▸ **Exercise details**: Keep the images out and copy every entry below exactly.

▸ **Web document revisions**:
▼

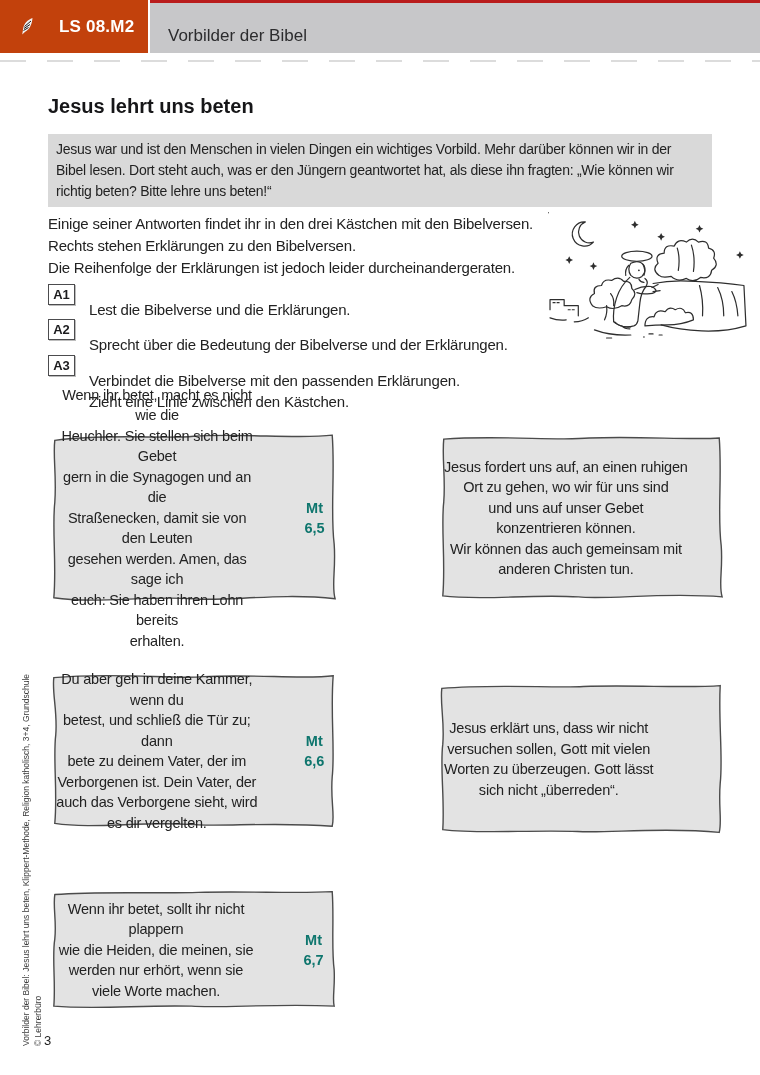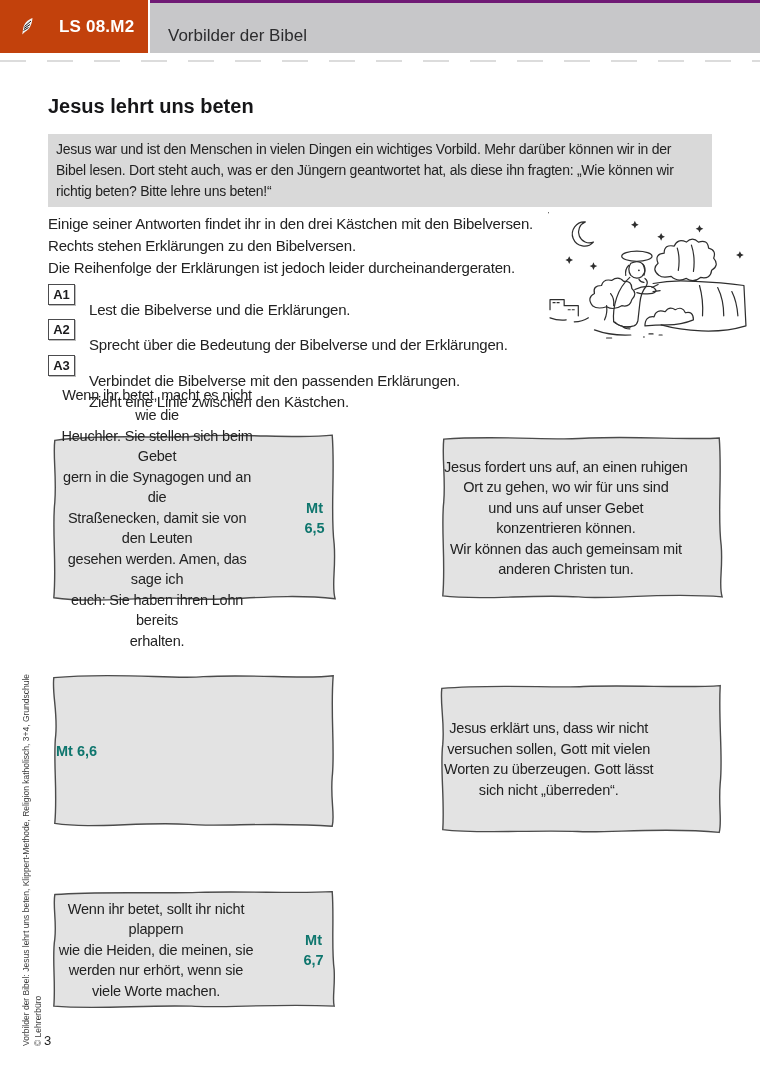--- a/index.html
+++ b/index.html
@@ -16,7 +16,7 @@
   .hdr-black .code{color:#fff;font-weight:bold;font-size:17px;letter-spacing:.2px;}
   .hdr-gray{
     position:absolute;left:150px;top:0;width:610px;height:53px;background:#c7c7c9;
-    border-top:3px solid #701a75;box-sizing:border-box;
+    border-top:3px solid #b91c1c;box-sizing:border-box;
     display:flex;align-items:flex-end;padding:0 0 7px 18px;
   }
   .hdr-gray .subject{font-size:17px;color:#2c2c2e;}

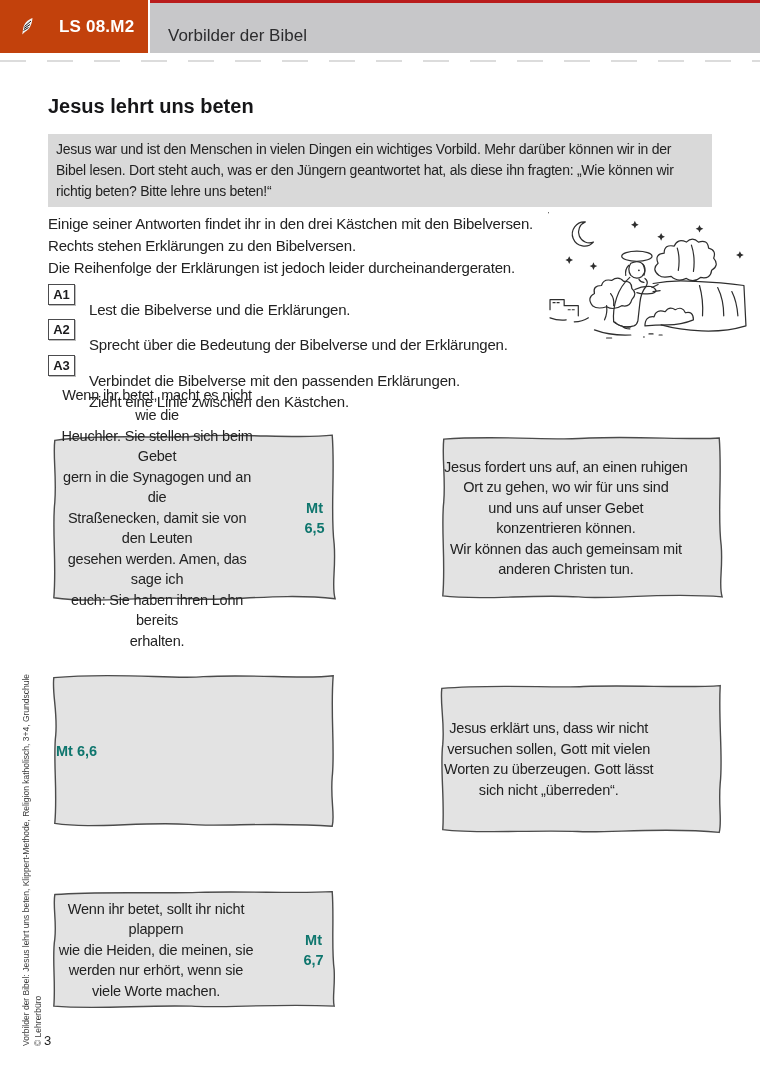--- a/index.html
+++ b/index.html
@@ -178,6 +178,12 @@
       <path d="M6,8 C70,2 130,10 160,7 C210,4 265,10 294,6 C291,45 296,85 293,112 C291,137 296,152 293,164 C235,159 175,165 145,162 C95,159 45,167 7,161 C10,128 5,92 8,68 C10,44 4,24 6,8 Z" fill="#e3e3e3" stroke="#4b4b4b" stroke-width="1.4" vector-effect="non-scaling-stroke"></path>
     </svg>
     <div class="card-content">
+      <div class="card-text">Du aber geh in deine Kammer, wenn du
+betest, und schließ die Tür zu; dann
+bete zu deinem Vater, der im
+Verborgenen ist. Dein Vater, der
+auch das Verborgene sieht, wird
+es dir vergelten.</div>
       <div class="card-ref">Mt 6,6</div>
     </div>
   </div>

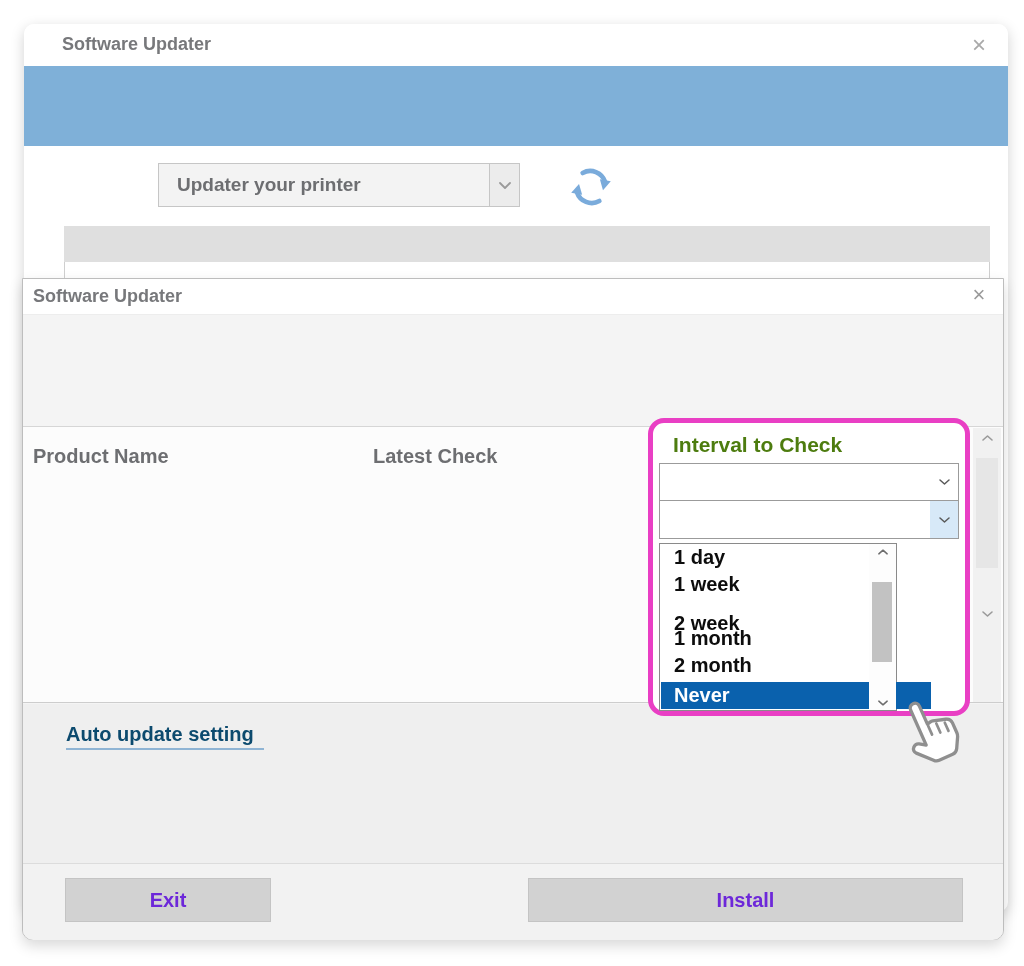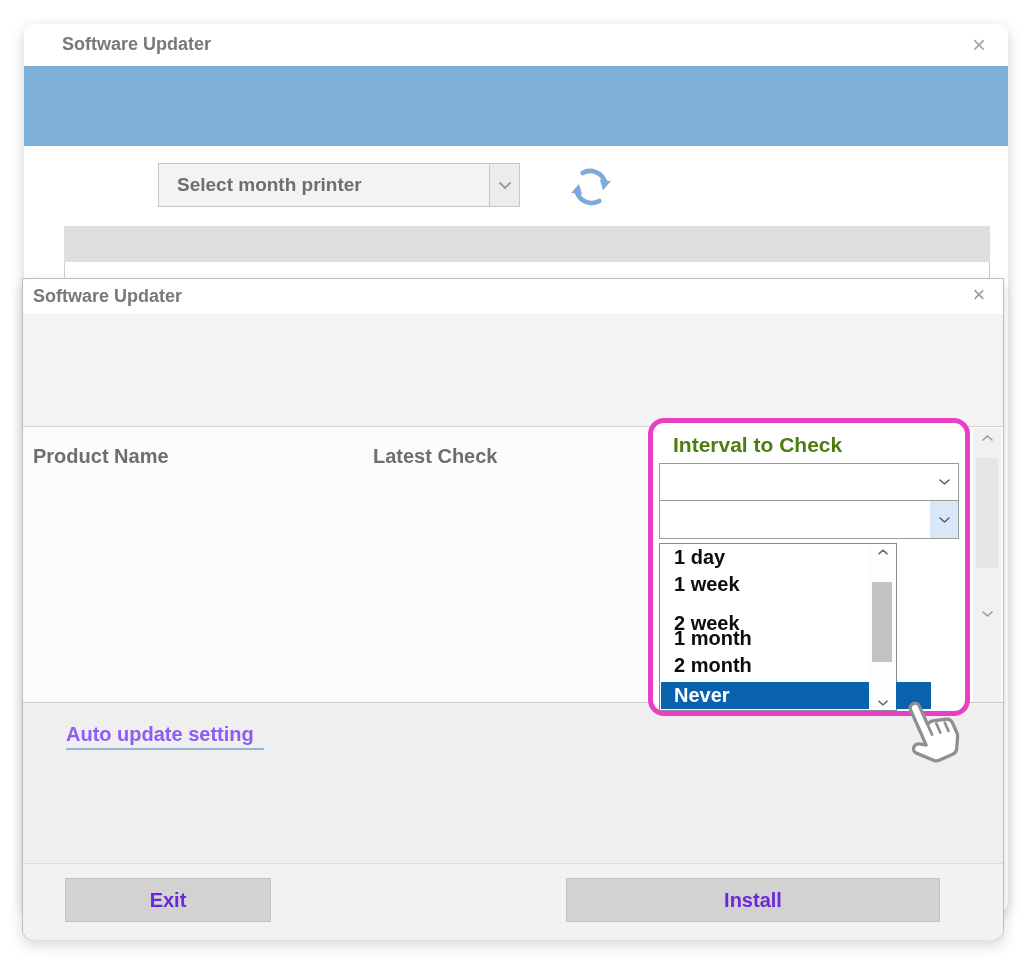--- a/index.html
+++ b/index.html
@@ -101,7 +101,7 @@
     <div class="blue-band"></div>
 
     <div class="printer-combo">
-      <span class="combo-label">Select month printer</span>
+      <span class="combo-label">Updater your printer</span>
       <span class="combo-btn">
         <svg class="chev-svg" width="14" height="9" viewBox="0 0 14 9">
             <polyline points="2,2 7,7 12,2" fill="none" stroke="currentColor" stroke-width="1.8" stroke-linecap="round" stroke-linejoin="round"></polyline>

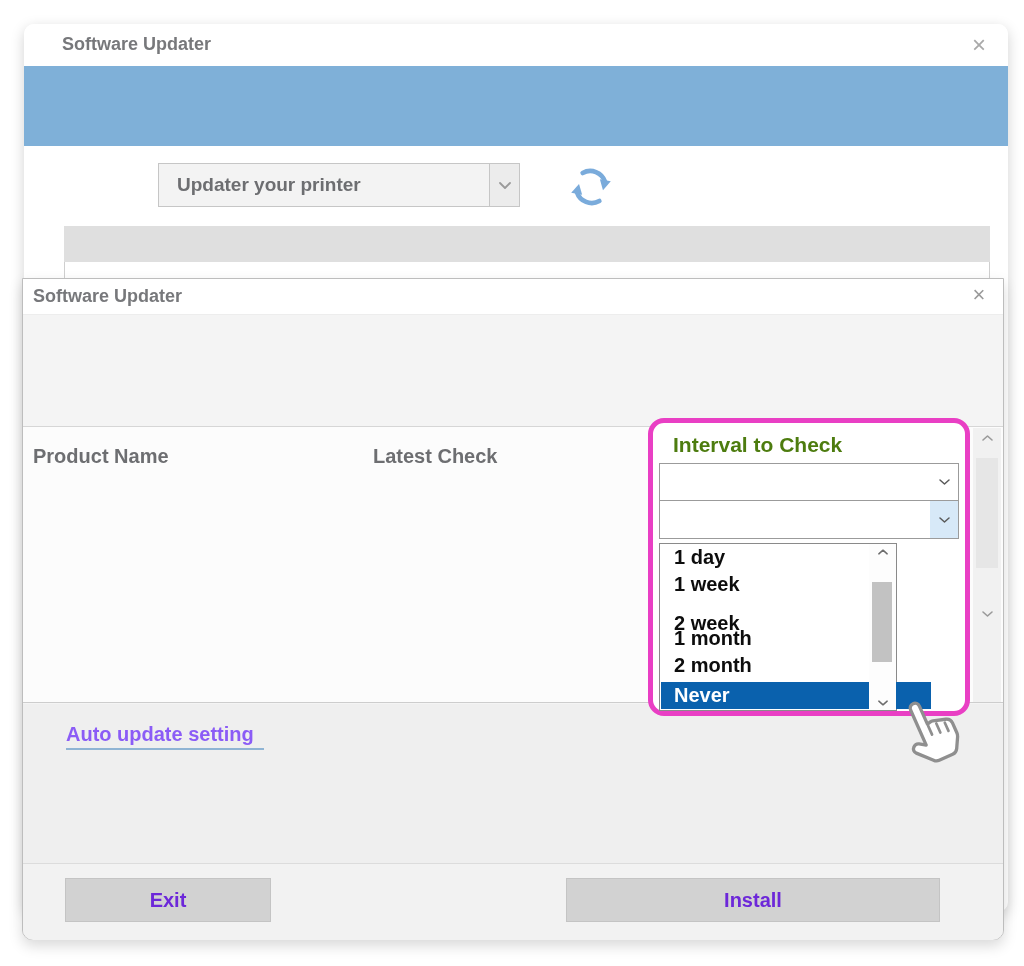--- a/index.html
+++ b/index.html
@@ -52,7 +52,7 @@
   .fw-scroll-thumb { position:absolute; left:3px; top:30px; width:22px; height:110px; background:#e6e6e6; }
 
   .fw-mid { position:absolute; left:0; top:425px; width:980px; height:159px; background:#efefef; }
-  .auto-link { position:absolute; left:43px; top:19px; font-size:20px; font-weight:bold; color:#8b5cf6;
+  .auto-link { position:absolute; left:43px; top:19px; font-size:20px; font-weight:bold; color:#0c4a6e;
     border-bottom:2px solid #8fb4d4; padding-right:10px; padding-bottom:2px; cursor:pointer; }
 
   .fw-bottom { position:absolute; left:0; top:584px; width:980px; height:77px; background:#f2f2f2;

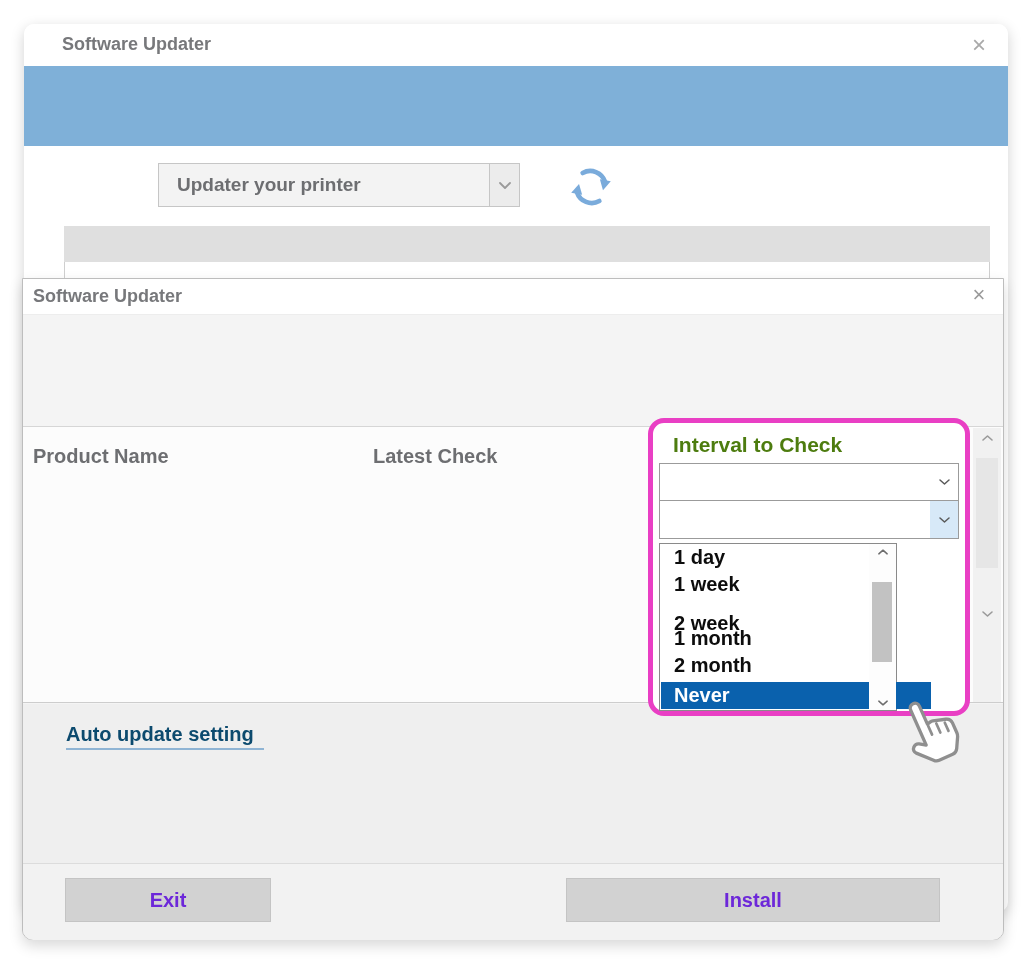--- a/index.html
+++ b/index.html
@@ -60,7 +60,7 @@
   .btn { position:absolute; top:14px; height:44px; background:#d2d2d2; border:1px solid #c4c4c4;
     color:#6d28d9; font-size:20px; font-weight:bold; display:flex; align-items:center; justify-content:center; }
   .btn-exit { left:42px; width:206px; }
-  .btn-install { left:505px; width:374px;margin-left:38px; }
+  .btn-install { left:505px; width:435px; }
 
   
   .pink-box { position:absolute; left:648px; top:418px; width:322px; height:298px; background:#fff;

▲

▸ **Response below**:
--- a/index.html
+++ b/index.html
@@ -16,7 +16,7 @@
   .hdr-black .code{color:#fff;font-weight:bold;font-size:17px;letter-spacing:.2px;}
   .hdr-gray{
     position:absolute;left:150px;top:0;width:610px;height:53px;background:#c7c7c9;
-    border-top:3px solid #701a75;box-sizing:border-box;
+    border-top:3px solid #b91c1c;box-sizing:border-box;
     display:flex;align-items:flex-end;padding:0 0 7px 18px;
   }
   .hdr-gray .subject{font-size:17px;color:#2c2c2e;}

--- a/index.html
+++ b/index.html
@@ -178,6 +178,12 @@
       <path d="M6,8 C70,2 130,10 160,7 C210,4 265,10 294,6 C291,45 296,85 293,112 C291,137 296,152 293,164 C235,159 175,165 145,162 C95,159 45,167 7,161 C10,128 5,92 8,68 C10,44 4,24 6,8 Z" fill="#e3e3e3" stroke="#4b4b4b" stroke-width="1.4" vector-effect="non-scaling-stroke"></path>
     </svg>
     <div class="card-content">
+      <div class="card-text">Du aber geh in deine Kammer, wenn du
+betest, und schließ die Tür zu; dann
+bete zu deinem Vater, der im
+Verborgenen ist. Dein Vater, der
+auch das Verborgene sieht, wird
+es dir vergelten.</div>
       <div class="card-ref">Mt 6,6</div>
     </div>
   </div>

--- a/index.html
+++ b/index.html
@@ -101,7 +101,7 @@
     <div class="blue-band"></div>
 
     <div class="printer-combo">
-      <span class="combo-label">Select month printer</span>
+      <span class="combo-label">Updater your printer</span>
       <span class="combo-btn">
         <svg class="chev-svg" width="14" height="9" viewBox="0 0 14 9">
             <polyline points="2,2 7,7 12,2" fill="none" stroke="currentColor" stroke-width="1.8" stroke-linecap="round" stroke-linejoin="round"></polyline>

--- a/index.html
+++ b/index.html
@@ -52,7 +52,7 @@
   .fw-scroll-thumb { position:absolute; left:3px; top:30px; width:22px; height:110px; background:#e6e6e6; }
 
   .fw-mid { position:absolute; left:0; top:425px; width:980px; height:159px; background:#efefef; }
-  .auto-link { position:absolute; left:43px; top:19px; font-size:20px; font-weight:bold; color:#8b5cf6;
+  .auto-link { position:absolute; left:43px; top:19px; font-size:20px; font-weight:bold; color:#0c4a6e;
     border-bottom:2px solid #8fb4d4; padding-right:10px; padding-bottom:2px; cursor:pointer; }
 
   .fw-bottom { position:absolute; left:0; top:584px; width:980px; height:77px; background:#f2f2f2;

--- a/index.html
+++ b/index.html
@@ -60,7 +60,7 @@
   .btn { position:absolute; top:14px; height:44px; background:#d2d2d2; border:1px solid #c4c4c4;
     color:#6d28d9; font-size:20px; font-weight:bold; display:flex; align-items:center; justify-content:center; }
   .btn-exit { left:42px; width:206px; }
-  .btn-install { left:505px; width:374px;margin-left:38px; }
+  .btn-install { left:505px; width:435px; }
 
   
   .pink-box { position:absolute; left:648px; top:418px; width:322px; height:298px; background:#fff;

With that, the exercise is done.